BEGIN RECORDS FOR THE EXERCISE

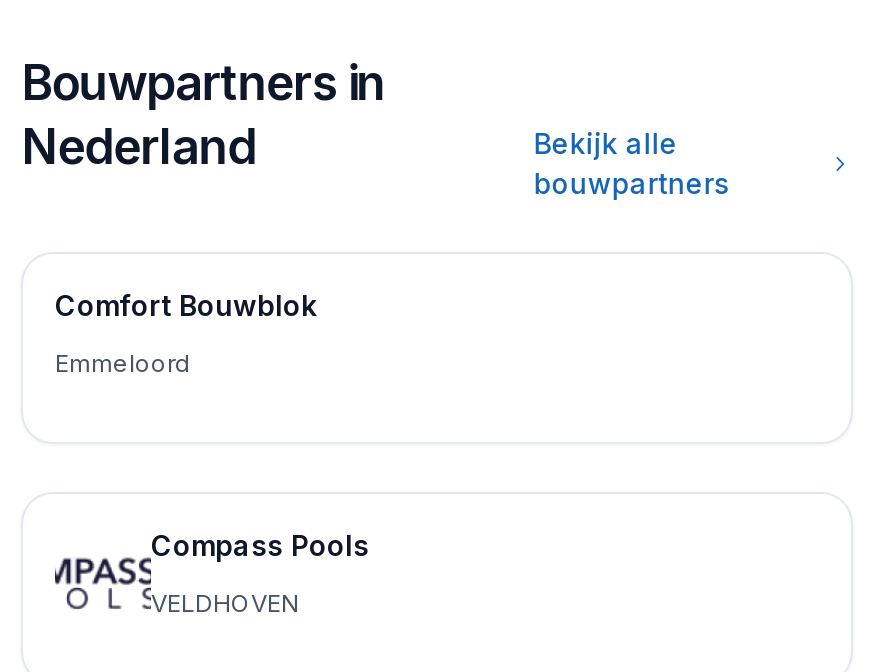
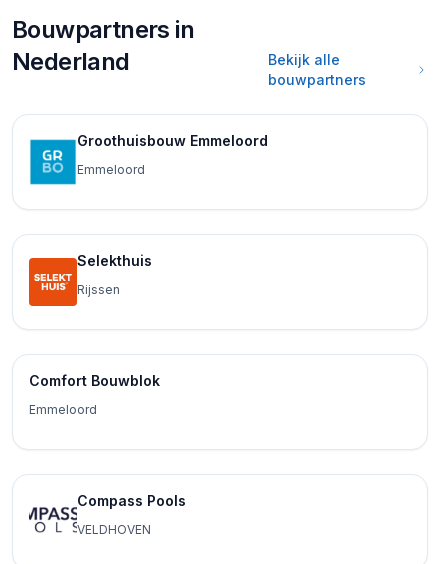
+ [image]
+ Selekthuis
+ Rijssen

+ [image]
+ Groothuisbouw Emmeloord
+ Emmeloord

END RECORDS FOR THE EXERCISE

▸ TASK TO CARRY OUT
Please, without any pictures, retype the records exactly as they appear.

▸ SOLUTION TO THIS PROBLEM
+ [image]
+ Selekthuis
+ Rijssen

+ [image]
+ Groothuisbouw Emmeloord
+ Emmeloord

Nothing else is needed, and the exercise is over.